Raft - lenary/cs4414-project GitHub Wiki

This document should explain Raft, and the System Model it relies upon.

See also: Glossary (it's worth reading that before you read this, as certain words have very particular meanings).

Raft is formally defined in the paper at http://raftconsensus.github.io. This page should clarify some points raised in the paper, and condense the definitions for ease of reference.

What is Raft For?

Raft is a Distributed Consensus Protocol. In terms of the CAP Theorem, it tries to keep a system Consistent in the presence of Network Partitions (CP).

Other Consensus Protocols include Paxos, Multi-Paxos, and Zab.

What does Raft Do?

Consider a deterministic state machine. It has a set of states, a set of transitions, and a set of input commands that trigger transitions and return output results. Most computer progams can be expressed as a deterministic state machine (especially as memory is finite, unlike in a Turing Machine).

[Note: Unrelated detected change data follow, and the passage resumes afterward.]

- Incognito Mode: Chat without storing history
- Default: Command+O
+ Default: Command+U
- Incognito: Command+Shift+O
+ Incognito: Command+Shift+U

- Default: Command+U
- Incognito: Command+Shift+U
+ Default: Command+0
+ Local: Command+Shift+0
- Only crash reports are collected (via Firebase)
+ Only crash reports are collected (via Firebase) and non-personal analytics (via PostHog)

So, you have a program that is, in effect, a Deterministic State Machine. It is running on a server, and clients are interacting with it. This is simple, great. There's only one point of truth (that server), so you know the system will always be consistent.

However, now you run into a problem. Your single server has to go down for maintenance, but you want to be able to continue to serve client commands during this time.

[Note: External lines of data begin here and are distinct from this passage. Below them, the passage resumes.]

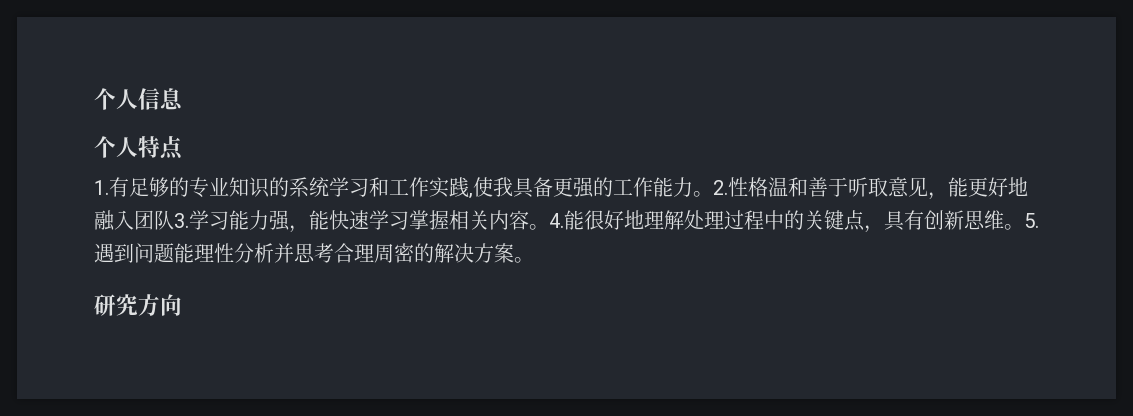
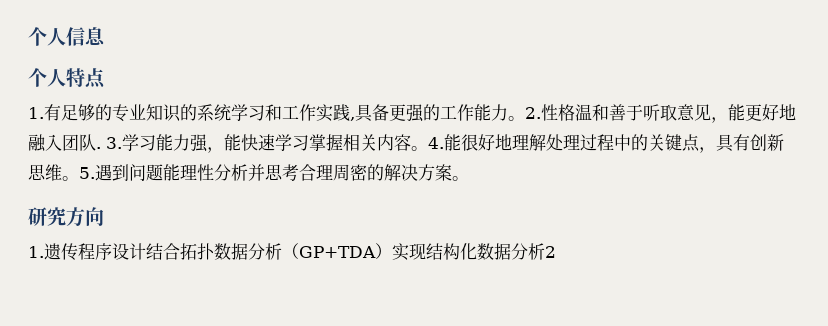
- 1.有足够的专业知识的系统学习和工作实践,使我具备更强的工作能力。
+ 1.有足够的专业知识的系统学习和工作实践,具备更强的工作能力。
- 2.性格温和善于听取意见，能更好地融入团队3.学习能力强，能快速学习掌握相关内容。
+ 2.性格温和善于听取意见，能更好地融入团队. 3.学习能力强，能快速学习掌握相关内容。
+ 1.遗传程序设计结合拓扑数据分析（GP+TDA）实现结构化数据分析2

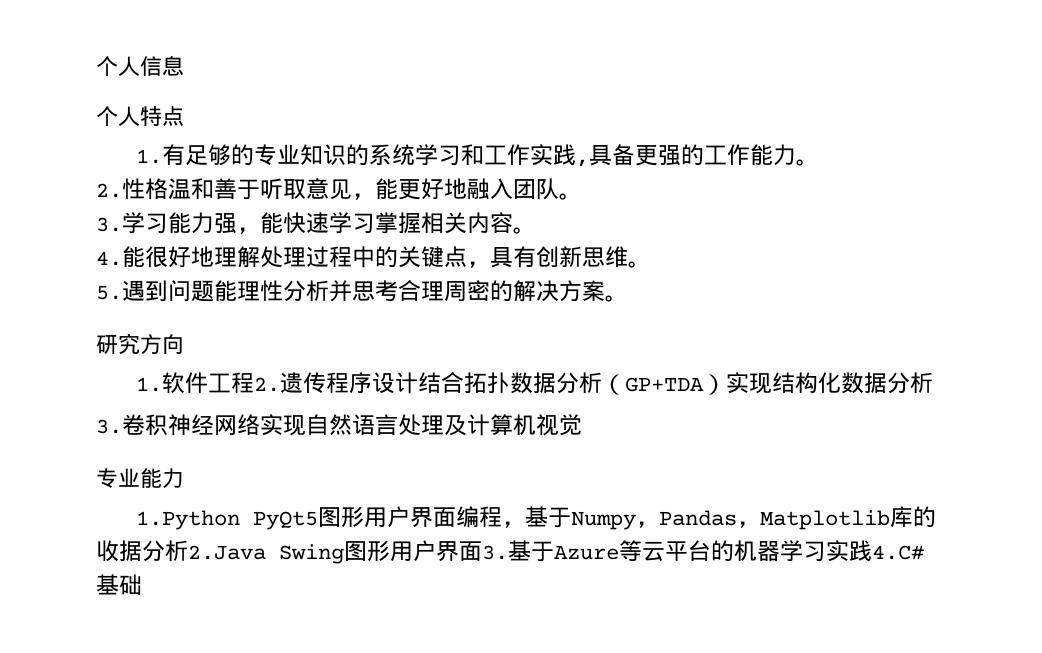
- 1.有足够的专业知识的系统学习和工作实践,具备更强的工作能力。2.性格温和善于听取意见，能更好地融入团队. 3.学习能力强，能快速学习掌握相关内容。4.能很好地理解处理过程中的关键点，具有创新思维。5.遇到问题能理性分析并思考合理周密的解决方案。
+ 1.有足够的专业知识的系统学习和工作实践,具备更强的工作能力。
+ 2.性格温和善于听取意见，能更好地融入团队。
+ 3.学习能力强，能快速学习掌握相关内容。
+ 4.能很好地理解处理过程中的关键点，具有创新思维。
+ 5.遇到问题能理性分析并思考合理周密的解决方案。
- 1.遗传程序设计结合拓扑数据分析（GP+TDA）实现结构化数据分析2
+ 1.软件工程2.遗传程序设计结合拓扑数据分析（GP+TDA）实现结构化数据分析
+ 3.卷积神经网络实现自然语言处理及计算机视觉
+ 专业能力
+ 1.Python PyQt5图形用户界面编程，基于Numpy，Pandas，Matplotlib库的收据分析2.Java Swing图形用户界面3.基于Azure等云平台的机器学习实践4.C#基础

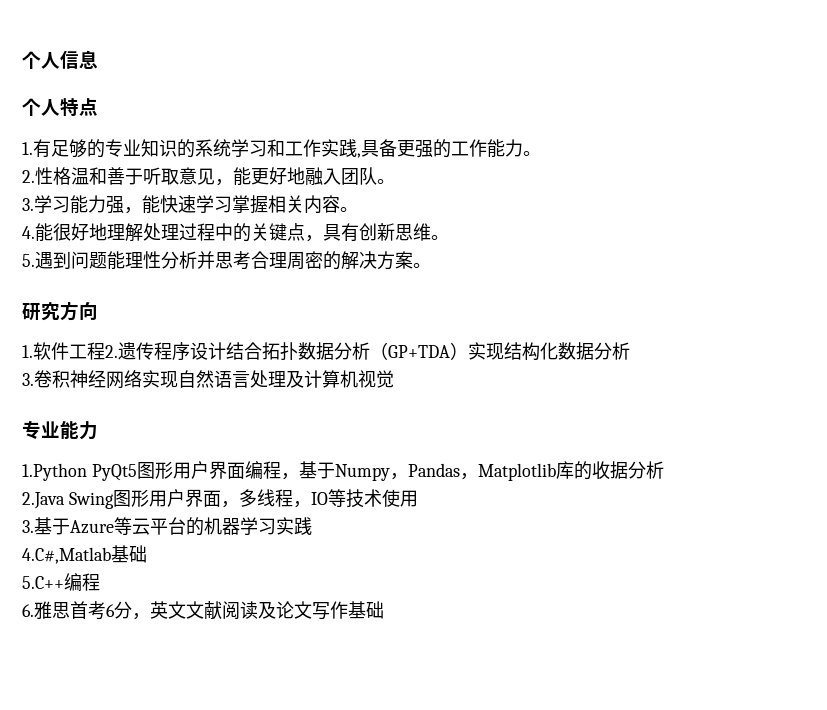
- 1.Python PyQt5图形用户界面编程，基于Numpy，Pandas，Matplotlib库的收据分析2.Java Swing图形用户界面3.基于Azure等云平台的机器学习实践4.C#基础
+ 1.Python PyQt5图形用户界面编程，基于Numpy，Pandas，Matplotlib库的收据分析
+ 2.Java Swing图形用户界面，多线程，IO等技术使用
+ 3.基于Azure等云平台的机器学习实践
+ 4.C#,Matlab基础
+ 5.C++编程
+ 6.雅思首考6分，英文文献阅读及论文写作基础

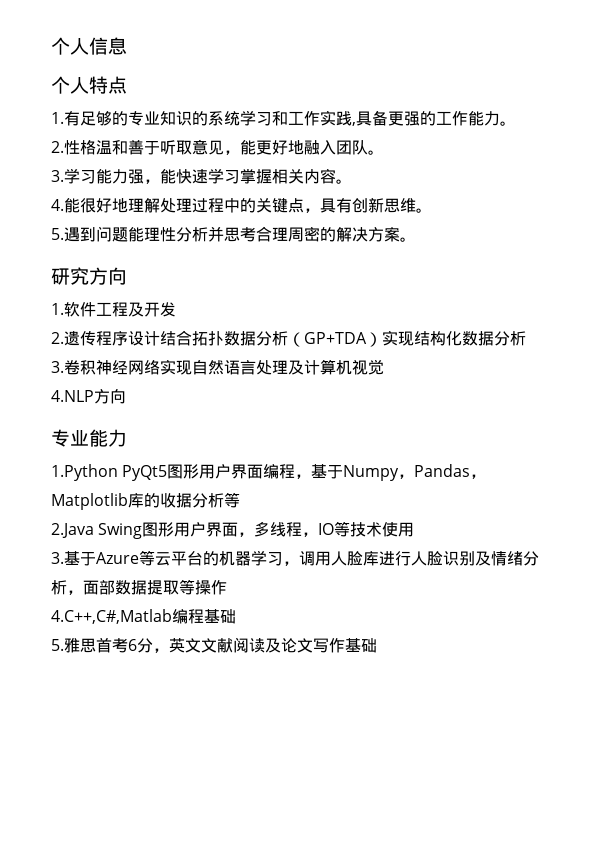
- 1.软件工程2.遗传程序设计结合拓扑数据分析（GP+TDA）实现结构化数据分析
+ 1.软件工程及开发
+ 2.遗传程序设计结合拓扑数据分析（GP+TDA）实现结构化数据分析
+ 4.NLP方向
- 1.Python PyQt5图形用户界面编程，基于Numpy，Pandas，Matplotlib库的收据分析
+ 1.Python PyQt5图形用户界面编程，基于Numpy，Pandas，Matplotlib库的收据分析等
- 3.基于Azure等云平台的机器学习实践
- 4.C#,Matlab基础
- 5.C++编程
- 6.雅思首考6分，英文文献阅读及论文写作基础
+ 3.基于Azure等云平台的机器学习，调用人脸库进行人脸识别及情绪分析，面部数据提取等操作
+ 4.C++,C#,Matlab编程基础
+ 5.雅思首考6分，英文文献阅读及论文写作基础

Of course, the way to solve this is to have n copies of the program, running on n seperate servers (we'll call these Peers, using the given definition). Take away one peer, and the remaining n-1 peers can continue serving client commands.

But now you have a much larger problem. How do you coordinate your n seperate peers to make sure they always agree on the result of client commands, i.e. if a client was to send the same command to any peer, it should always get the same result back (as if there was really only a single server running the Deterministic State Machine).

Raft's approach is simple. Given the State Machine is deterministic, if you give seperate copies of it the exact same sequence of commands, then both copies will end in the exact same state. This means that Raft only has to make the peers agree on a sequence of commands, which it then provides to the State Machine.

However, how can it agree on the sequence of commands? Raft's approach is simple. Elect a Leader, and then only the leader can suggest new commands to be appended into the Log.

Leader Election is done by Cluster Majority, whereby most of the Cluster's peers must agree on the same Leader before it is successfully elected. If the leader loses contact with the peers that elected it, a new election is started to find a new leader.

There are a few other constraints that must be satisfied to do with appending commands to the log, because of details around network partitions and re-elections.

Importantly, only once a majority of the cluster has accepted commands suggested by the leader, can they be considered agreed upon, and committed to the State Machine. Before a majority have confirmed, there is the possibility of a network partition that could prevent enough nodes from finding out about the new commands, and thus accepting them.

What doesn't Raft Do?

Raft is only a consensus protocol. It makes no assumptions about the logic implemented on top of it.

While parallels are often drawn to Zookeeper and Chubby, this is incorrect. Zookeeper is a "Coordination Service" and Chubby is a "Lock Server" (according to their own papers). These both use a Consensus Algorithm underneath, but the Consensus Algorithm is mostly orthogonal to the service they provide to the programmer. Zookeeper uses a variant of multi-paxos called "Zab" as its consensus algorithm, and Chubby uses Paxos (which variant is left unspecified in its paper).

System Model

The system model, in brief:

  • n Peers, all running Raft and the deterministic state machine that is the implemented logic (this could be anything, it's not defined by Raft itself). Each Peer also has durable storage - i.e. it can recover the consistent log if it ever needs to restart.

    Raft and the Deterministic State Machine cannot be seperated by a network connection, and nor can Raft and the durable storage it uses for its log - this is because network links can fail in many different ways, which Raft has not assumed that the interfaces to these parts will fail.

  • A way of having Clients submit commands to be executed on the Deterministic State Machine. Clients usually number far more than Peers, and have less knowlege about the cluster than the peers do.

  • An asynchronous network, by which all the Peers and Clients communicate.

Expectations

  • A Raft peer cannot tell when a message it has sent has arrived, except by recieving a confirmation message in return. There is no bound on how long messages take to arrive.
  • A Raft peer cannot tell the difference between a) the network failing, b) a peer failing, and c) a peer responding very slowly.
  • The network will fail.
  • Peers will fail, both temporarily (meaning they will return, and can help with consensus again afterwards) and permanently (meaning they won't, and writes that haven't made it from that peer to any others will be lost forever).